Von Markus Balser und Michael Bauchmüller, Berlin

Das Bundesumweltministerium rückt von seiner Forderung nach strengeren Klimazielen für Autos ab. Mit dem Wirtschaftsministerium sei eine Einigung darüber nicht möglich gewesen, erklärte ein Sprecher des Umweltministeriums am Dienstag in Berlin. Man werde sich deshalb nicht länger gegen den Vorschlag der Brüsseler EU-Kommission stellen. Diese will zwischen 2021 und 2030 die Grenzwerte für Kohlendioxid-Emissionen um 30 Prozent absenken. Diesen Plan stützt nun auch die Bundesregierung.

Bundesumweltministerin Svenja Schulze (SPD) war ursprünglich für eine viel stärkere Senkung um 50 Prozent eingetreten. Auch Umweltschützer und viele andere EU-Staaten fordern strengere Vorgaben, um den Klimaschutz in Europa voranzubringen. Diese würden neben geringerem Spritverbrauch auch einen stark steigenden Anteil von Elektrofahrzeugen verlangen. Kanzlerin Angela Merkel hatte erst am Dienstag vor zu strengen Normen gewarnt. Der Vorschlag der Kommission sei "eine vernünftige Grundlage", sagte sie bei einem Kongress des Industrieverbands BDI. "Alles, was darüber hinausgeht, birgt die Gefahr, dass wir die Automobilindustrie aus Europa vertreiben."
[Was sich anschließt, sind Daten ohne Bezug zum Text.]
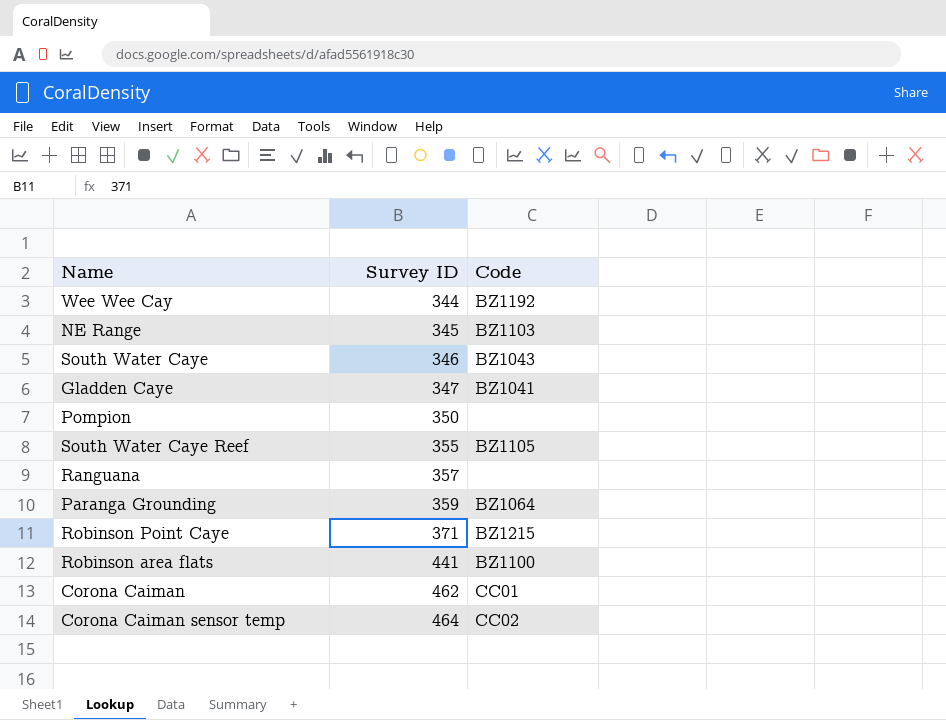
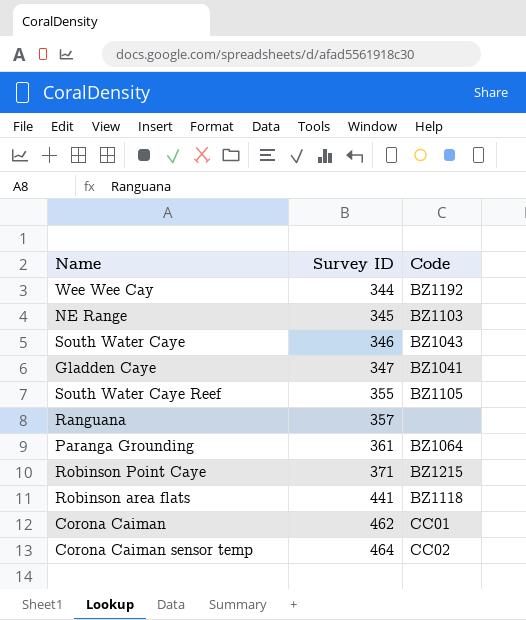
row Pompion: 350 | none -> none
Paranga Grounding | Survey ID: 359 -> 361
Robinson area flats | Code: BZ1100 -> BZ1118

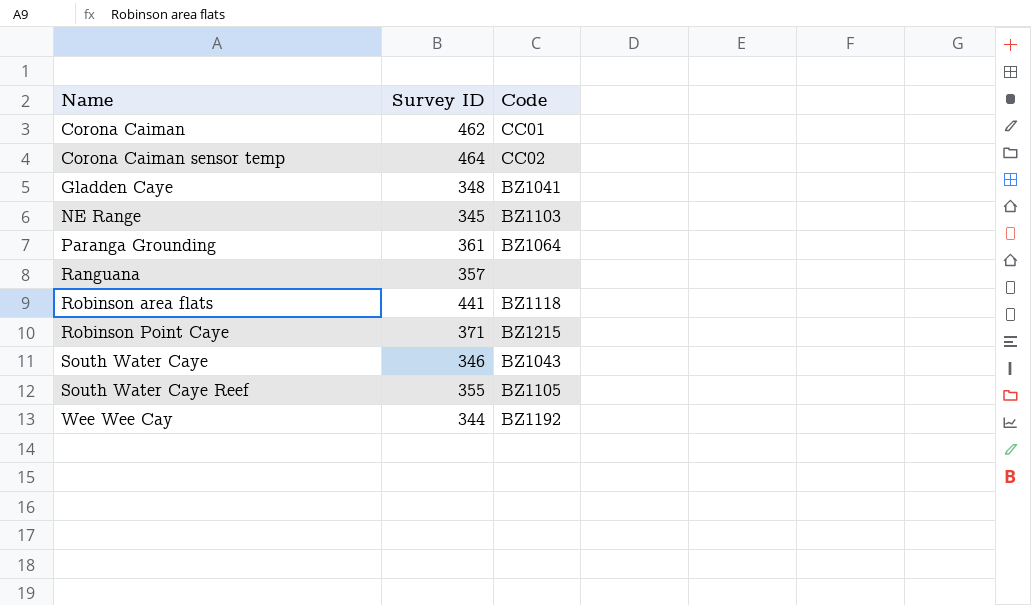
row order: Survey ID ascending -> Name ascending
Gladden Caye | Survey ID: 347 -> 348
Das deutsche Votum gilt als Zünglein an der Waage. Zwar sind nach Angaben aus Kommissionskreisen 19 Länder grundsätzlich für eine Erhöhung des Ziels auf 40 Prozent - erforderlich wären nur 16. Doch die Länder stehen nur für 64 Prozent der Bevölkerung. Nötig wären aber 65 Prozent. Im Kreis der Mitgliedsstaaten ist das höhere Ziel somit vom Tisch. So bleibt nur noch das sogenannte Trilog-Verfahren, in dem sich Mitgliedsstaaten, Kommission und EU-Parlament auf eine gemeinsame Position einigen müssen. Zuletzt hatte sich der Umweltausschuss des Parlaments für eine Absenkung um 45 Prozent ausgesprochen.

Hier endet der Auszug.